Common Mistakes to Avoid

  • Judging single ads. Look for patterns across many ads, not one clever creative.
  • Ignoring longevity. A long-running ad is your best free signal of what converts.
  • Searching the wrong country. Ads differ by market; set the country to your competitor’s target.
  • Assuming you see everything. Targeting and spend are hidden outside the EU/UK.
  • Copying creative outright. Borrow the strategy and angle, not the exact ad — that’s both ineffective and risky.

Want Your Competitors’ Ad Strategy Decoded?

The Ad Library hands you a competitor’s creative playbook — but reading the patterns and knowing which angles to adopt is where the value sits. If you’d rather have a competitor ad teardown done for you, with the winning hooks and offers mapped to your own campaigns, that’s part of what a growth audit covers.

Frequently Asked Questions

How do you use the Meta Ad Library for competitor research?

Go to facebook.com/ads/library, choose your competitor’s target country, and search their Page name. Filter to active ads, then study the copy, creative, and how long each ad has run. Long-running ads usually signal what’s working. Read patterns across many ads rather than judging a single creative.

Is the Meta Ad Library free?

Yes, completely. The Meta Ad Library is a free public transparency tool, and you don’t need an ad account or even a login for most of it. Meta built it so researchers, journalists, and the public could see what ads are running. For marketers, that makes it the best free competitive-intelligence asset in paid social.

Can you see competitor ad targeting in the Ad Library?

Not for standard commercial ads — Meta hides targeting like interests, age, lookalikes, and custom audiences. The exception is the EU and UK, where the Digital Services Act requires Meta to show the targeting an advertiser chose. Everywhere else, you infer the audience from the ad’s creative and copy instead.

How can you tell which competitor ads are working?

Use ad longevity as a proxy. Brands quickly kill ads that don’t convert, so an ad running for many weeks or months is usually a proven winner being scaled. New creatives may just be tests. The library shows no spend or performance data, so longevity is the closest free signal you’ll get.

What’s the difference between the Facebook Ads Library and Meta Ad Library?

They’re the same tool. Meta renamed Facebook to Meta as the parent company, so “Facebook Ads Library” and “Meta Ad Library” refer to the same public database of ads running across Facebook, Instagram, Messenger, and the Audience Network. The official URL is facebook.com/ads/library.

Can you search multiple competitors at once?

Yes — use the pipe operator. Typing several brand names separated by | (for example nike | adidas | puma) runs an OR search and returns ads from all of them in one view. Combined with country and date filters, it’s the fastest way to scan an entire competitor set for shared angles and offers.

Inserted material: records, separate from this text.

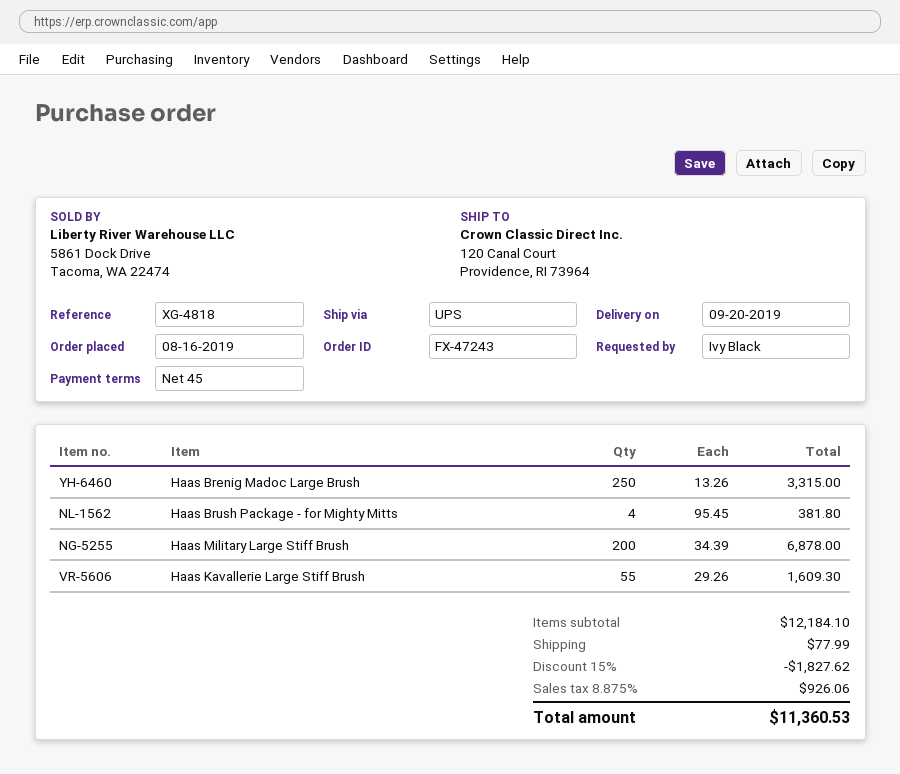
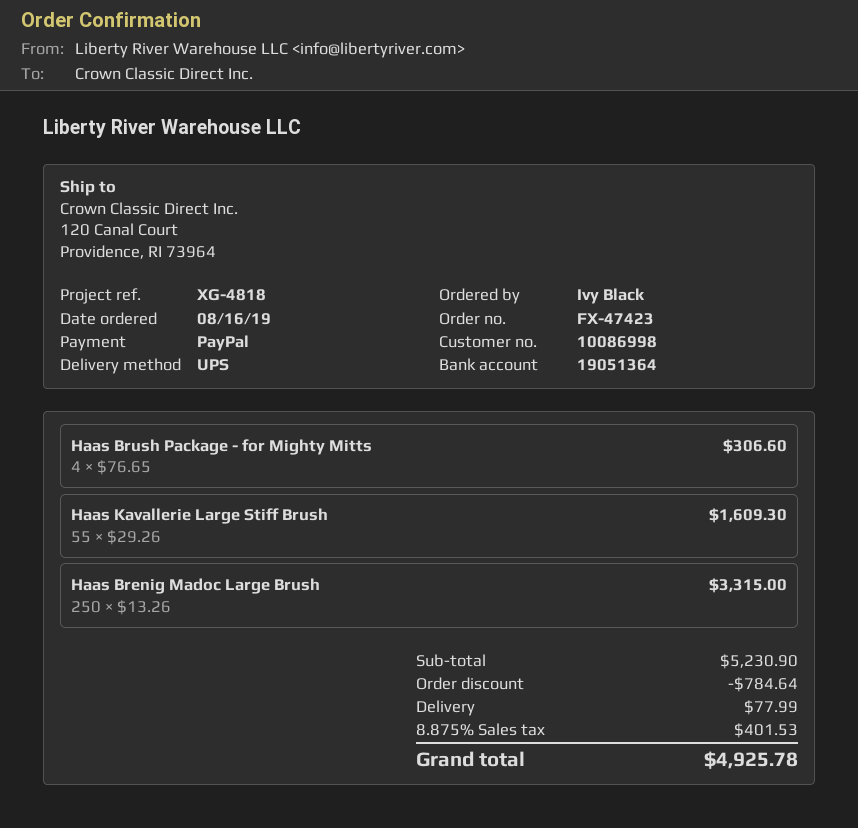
order number: FX-47243 -> FX-47423
Haas Brush Package - for Mighty Mitts: 4 x 95.45 = 381.80 -> 4 x 76.65 = 306.60
Haas Military Large Stiff Brush: 200 x 34.39 = 6878.00 -> none
subtotal: 12184.10 -> 5230.90
discount: 1827.62 -> 784.64
tax: 8.875% = 926.06 -> 8.875% = 401.53
total: 11360.53 -> 4925.78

How far back does the Meta Ad Library go?

You can filter ads by impressions and date back to July 2018, when the tool launched, but no earlier. For standard ads, the archive mainly reflects active and recently active campaigns. Political and social-issue ads are kept longer and include extra detail like spend ranges and funding sources in the Ad Library Report.

Key Takeaways

  • The Meta Ad Library is a free, public database of every ad running across Meta’s platforms.
  • Search by Page name to study one brand; use the pipe ( | ) operator to scan several at once.
  • Wrap phrases in quotes for exact-match keyword searches.
  • Ad longevity is your best free signal — long-running ads are usually proven winners.
  • You can’t see targeting or spend for standard ads, except in the EU and UK under the DSA.
  • Use mobile to capture ads you spot, desktop to do the real analysis.
  • Read patterns across many ads — hook, offer, format — not single creatives.
  • Borrow a competitor’s validated strategy and angle, never copy their exact ad.